- Opening Delimiter -

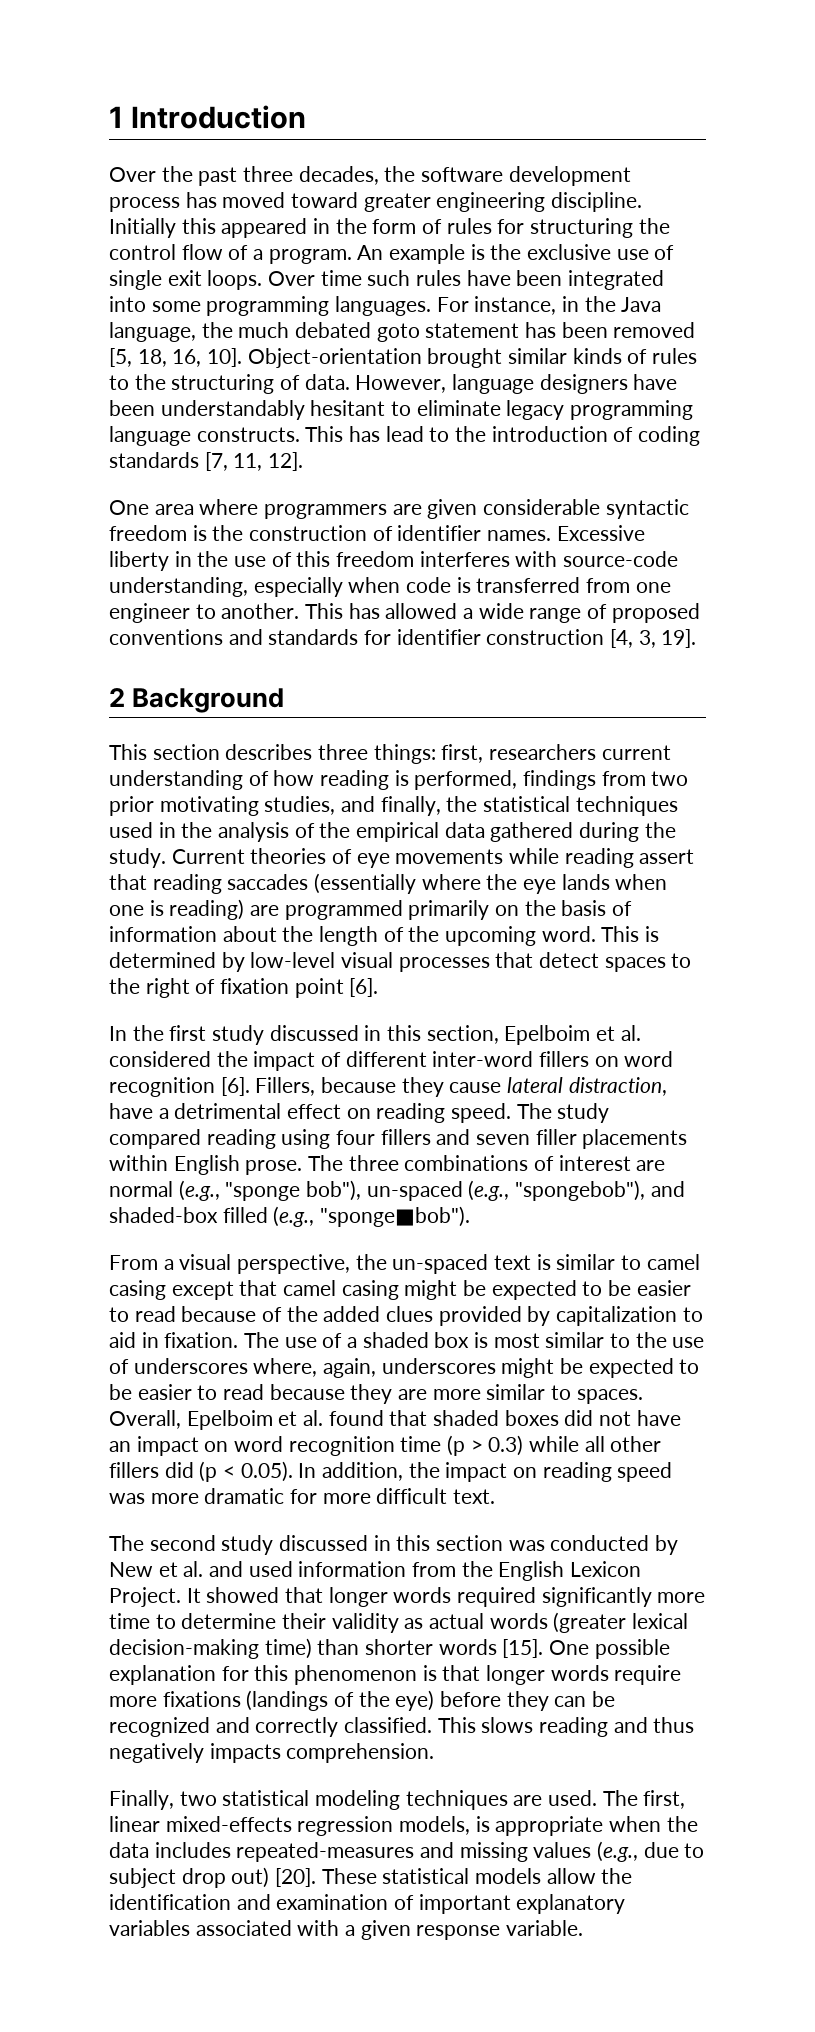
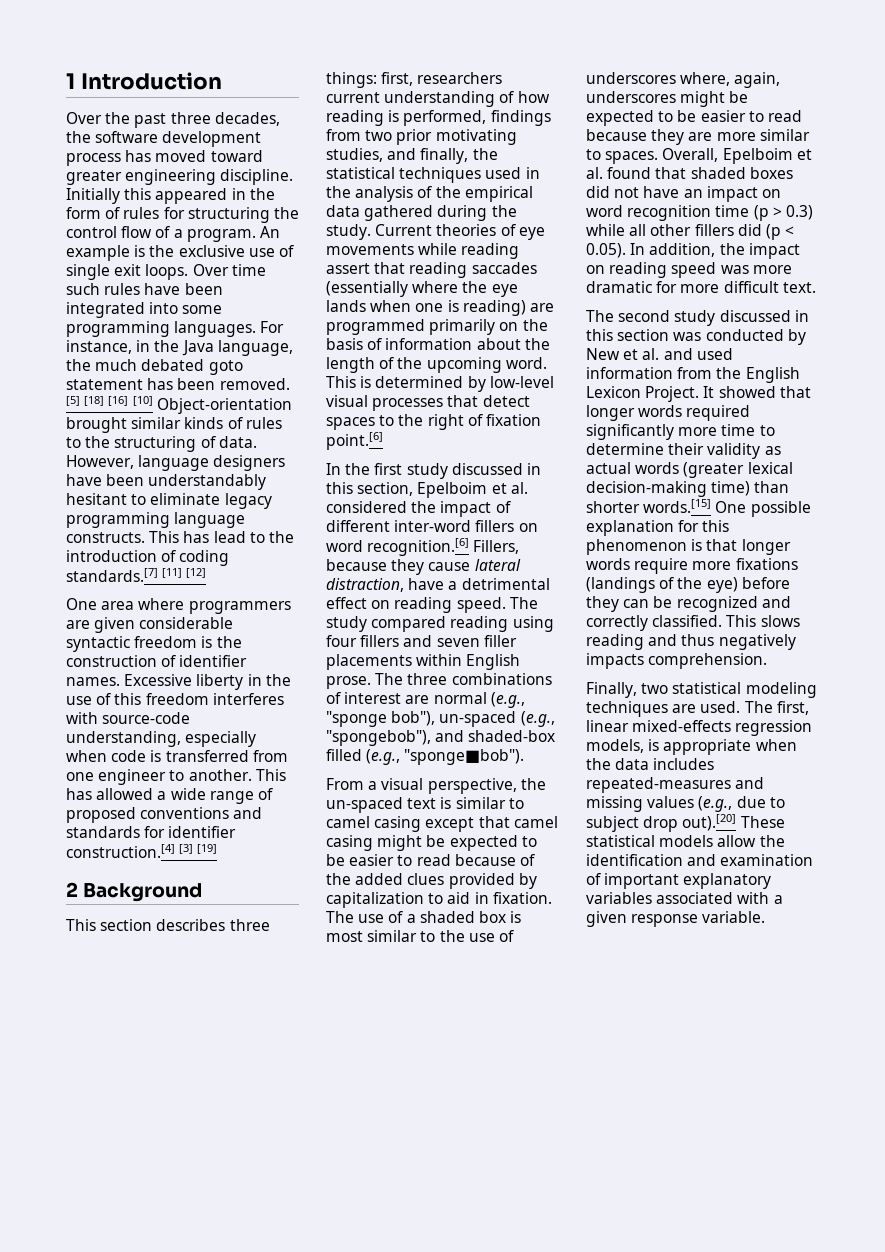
- For instance, in the Java language, the much debated goto statement has been removed [5, 18, 16, 10]. Object-orientation brought similar kinds of rules to the structuring of data.
+ For instance, in the Java language, the much debated goto statement has been removed. [5] [18] [16] [10] Object-orientation brought similar kinds of rules to the structuring of data.
- This has lead to the introduction of coding standards [7, 11, 12].
+ This has lead to the introduction of coding standards.[7] [11] [12]
- This has allowed a wide range of proposed conventions and standards for identifier construction [4, 3, 19].
+ This has allowed a wide range of proposed conventions and standards for identifier construction.[4] [3] [19]
- This is determined by low-level visual processes that detect spaces to the right of fixation point [6].
+ This is determined by low-level visual processes that detect spaces to the right of fixation point.[6]
- In the first study discussed in this section, Epelboim et al. considered the impact of different inter-word fillers on word recognition [6]. Fillers, because they cause lateral distraction, have a detrimental effect on reading speed.
+ In the first study discussed in this section, Epelboim et al. considered the impact of different inter-word fillers on word recognition.[6] Fillers, because they cause lateral distraction, have a detrimental effect on reading speed.
- It showed that longer words required significantly more time to determine their validity as actual words (greater lexical decision-making time) than shorter words [15]. One possible explanation for this phenomenon is that longer words require more fixations (landings of the eye) before they can be recognized and correctly classified.
+ It showed that longer words required significantly more time to determine their validity as actual words (greater lexical decision-making time) than shorter words.[15] One possible explanation for this phenomenon is that longer words require more fixations (landings of the eye) before they can be recognized and correctly classified.
- The first, linear mixed-effects regression models, is appropriate when the data includes repeated-measures and missing values (e.g., due to subject drop out) [20]. These statistical models allow the identification and examination of important explanatory variables associated with a given response variable.
+ The first, linear mixed-effects regression models, is appropriate when the data includes repeated-measures and missing values (e.g., due to subject drop out).[20] These statistical models allow the identification and examination of important explanatory variables associated with a given response variable.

- Closing Delimiter -

> _ASSIGNMENT_
What you output should match the records line for line, minus the pictures.

> _RESPONSE TO THE EXERCISE_
- For instance, in the Java language, the much debated goto statement has been removed [5, 18, 16, 10]. Object-orientation brought similar kinds of rules to the structuring of data.
+ For instance, in the Java language, the much debated goto statement has been removed. [5] [18] [16] [10] Object-orientation brought similar kinds of rules to the structuring of data.
- This has lead to the introduction of coding standards [7, 11, 12].
+ This has lead to the introduction of coding standards.[7] [11] [12]
- This has allowed a wide range of proposed conventions and standards for identifier construction [4, 3, 19].
+ This has allowed a wide range of proposed conventions and standards for identifier construction.[4] [3] [19]
- This is determined by low-level visual processes that detect spaces to the right of fixation point [6].
+ This is determined by low-level visual processes that detect spaces to the right of fixation point.[6]
- In the first study discussed in this section, Epelboim et al. considered the impact of different inter-word fillers on word recognition [6]. Fillers, because they cause lateral distraction, have a detrimental effect on reading speed.
+ In the first study discussed in this section, Epelboim et al. considered the impact of different inter-word fillers on word recognition.[6] Fillers, because they cause lateral distraction, have a detrimental effect on reading speed.
- It showed that longer words required significantly more time to determine their validity as actual words (greater lexical decision-making time) than shorter words [15]. One possible explanation for this phenomenon is that longer words require more fixations (landings of the eye) before they can be recognized and correctly classified.
+ It showed that longer words required significantly more time to determine their validity as actual words (greater lexical decision-making time) than shorter words.[15] One possible explanation for this phenomenon is that longer words require more fixations (landings of the eye) before they can be recognized and correctly classified.
- The first, linear mixed-effects regression models, is appropriate when the data includes repeated-measures and missing values (e.g., due to subject drop out) [20]. These statistical models allow the identification and examination of important explanatory variables associated with a given response variable.
+ The first, linear mixed-effects regression models, is appropriate when the data includes repeated-measures and missing values (e.g., due to subject drop out).[20] These statistical models allow the identification and examination of important explanatory variables associated with a given response variable.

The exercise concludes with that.